Rui Wang - Recognizing Sounds
Date:
Fri, 04/20/2012 - 1:15pm - 2:30pm
Location:
CCRMA Seminar Room
Event Type:
Hearing Seminar This coming Friday at the CCRMA Hearing Seminar, Rui Wang, a postdoc here at Stanford, will be talking about her work. She is using EEGs to tweak apart the workings of the system. While Rui is studying vowels, I hope her work (or methods) will apply to all sounds, musical or speech.
Who: Rui Wang (Stanford)
Why: Sound recognition is fundamental
What: Recognizing Vowels (and Timbre)
When: Friday April 20 at 1:15PM
Where: CCRMA Seminar Room (Top Floor of the Knoll)
Bring your favorite phoneme recognizer to CCRMA. We'll have a grand time discussing speech (and timbre)!
- Malcolm
Abstract:
How the human brain processes phonemes has been a subject of interest for linguists and neuroscientists for a long time. Electroencephalography (EEG) offers a promising tool to observe neural activities of phoneme perception in the brain, thanks to its high temporal resolution, low cost and non-invasiveness. The studies on Mismatch Negativity (MMN) effects in EEG activities in 1990s suggested the existence of a language-specific central phoneme representation in the brain. Recent findings on magnetoencephalograph (MEG) of phonemes also implied that the brain encodes the complex acoustic-phonetic information of speech into the representations of phonological features before the lexical information is retrieved. However, very little success has been reported in classifying the brain activities associated with phoneme processing, which should be the fundamental of developing a Brain-Computer Interface (BCI) based on the natural human language.
In this talk, I introduce a model for recognizing the averaged EEG recordings of phonemes. The results of recognizing eight consonants or four vowels using only the phase pattern of EEG recordings are discussed. Furthermore, the qualitative analysis of the similarities between the EEG representations, derived from the confusion matrices, illustrates the invariance of brain and perceptual representation of phonemes. Inspired by the strong connection between similarities of EEG representation of phonemes and distinctive features, I propose a recognition model based on distinctive features which can be easily extended for recognizing more phonemes. The success in recognizing brain phoneme representations using distinctive features also opens up new opportunities to study the neural mechanism of distinctive features in phoneme perception.

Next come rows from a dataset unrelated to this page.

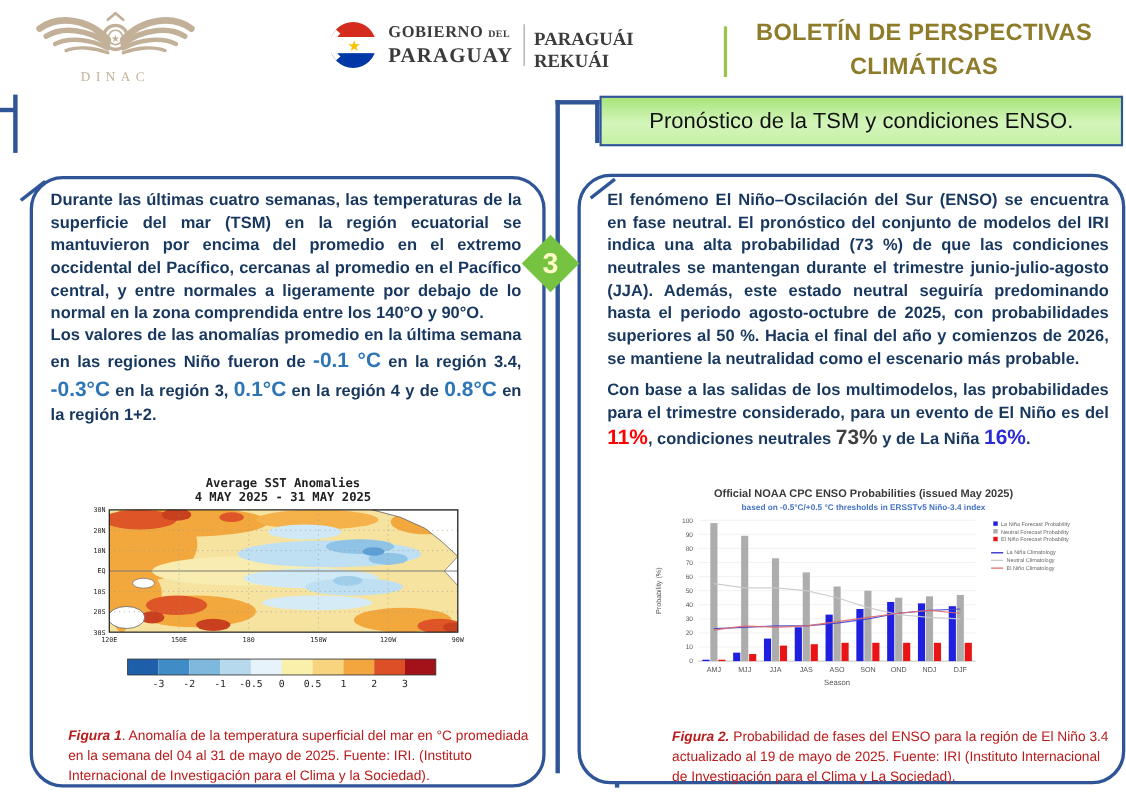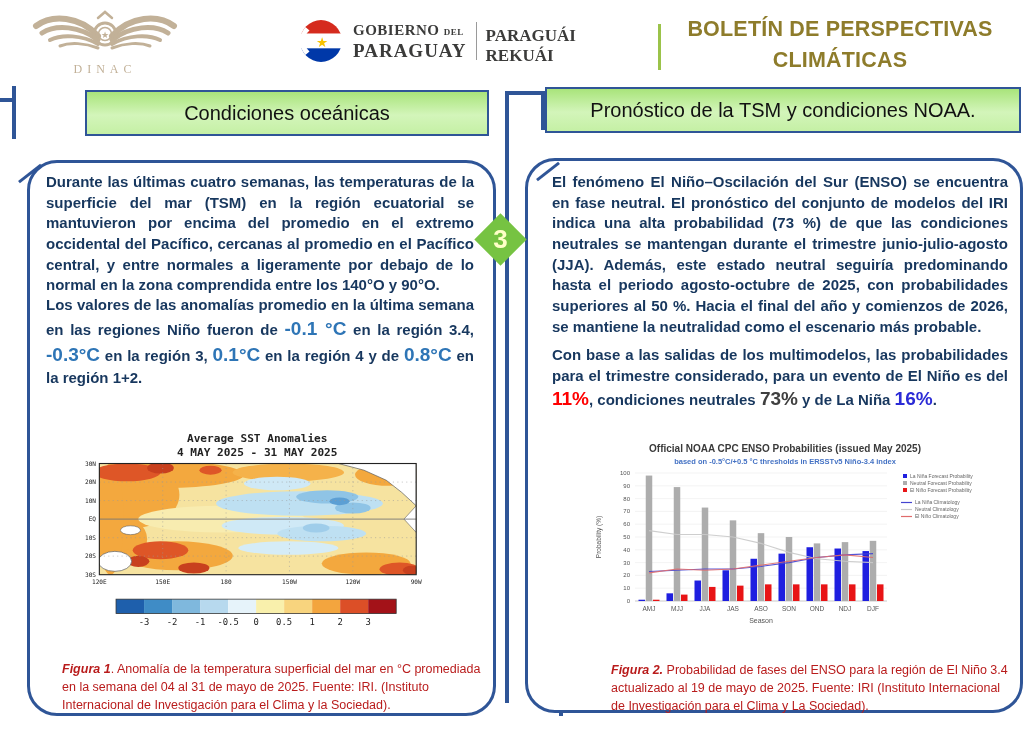--- a/index.html
+++ b/index.html
@@ -110,9 +110,6 @@
   <div class="nv" style="left:541px;top:91px;width:4px;height:39px"></div>
   <div class="nv" style="left:559px;top:686px;width:4px;height:30px"></div>
 
-  <div class="gbox" style="left:85px;top:90px;width:400px">
-      <span>Condiciones oceánicas</span>
-    </div>
   <div class="gbox" style="left:545px;top:87px;width:472px">
       <span>Pronóstico de la TSM y condiciones NOAA.</span>
     </div>

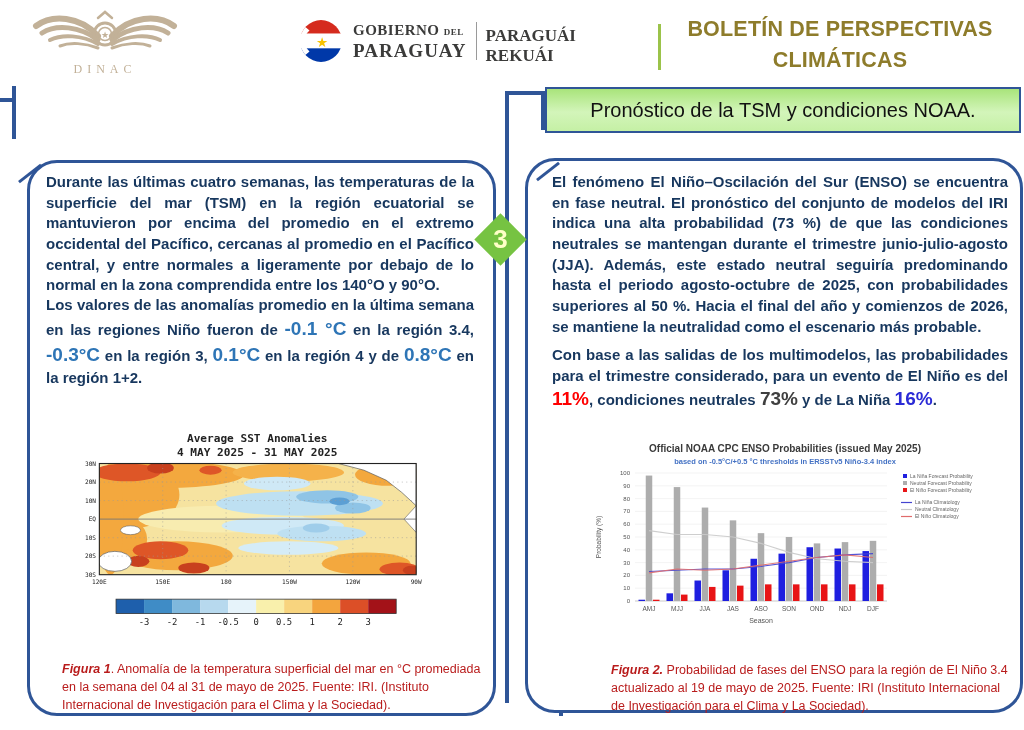--- a/index.html
+++ b/index.html
@@ -111,7 +111,7 @@
   <div class="nv" style="left:559px;top:686px;width:4px;height:30px"></div>
 
   <div class="gbox" style="left:545px;top:87px;width:472px">
-      <span>Pronóstico de la TSM y condiciones NOAA.</span>
+      <span>Pronóstico de la TSM y condiciones ENSO.</span>
     </div>
 
   <div class="panel" style="left:27px;top:160px;width:463px;height:550px"></div>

Rui Wang received her B.S and M.S degrees from Tsinghua University, Beijing, China. She received the Ph.D. degree in Electrical Engineering at Stanford University in 2011. She is working at Suppes Brain Lab, as Research Associate, on statistical signal processing methods for recognizing brainwaves of speech stimuli. She is also interested in speech signal processing and automatic speech recognition.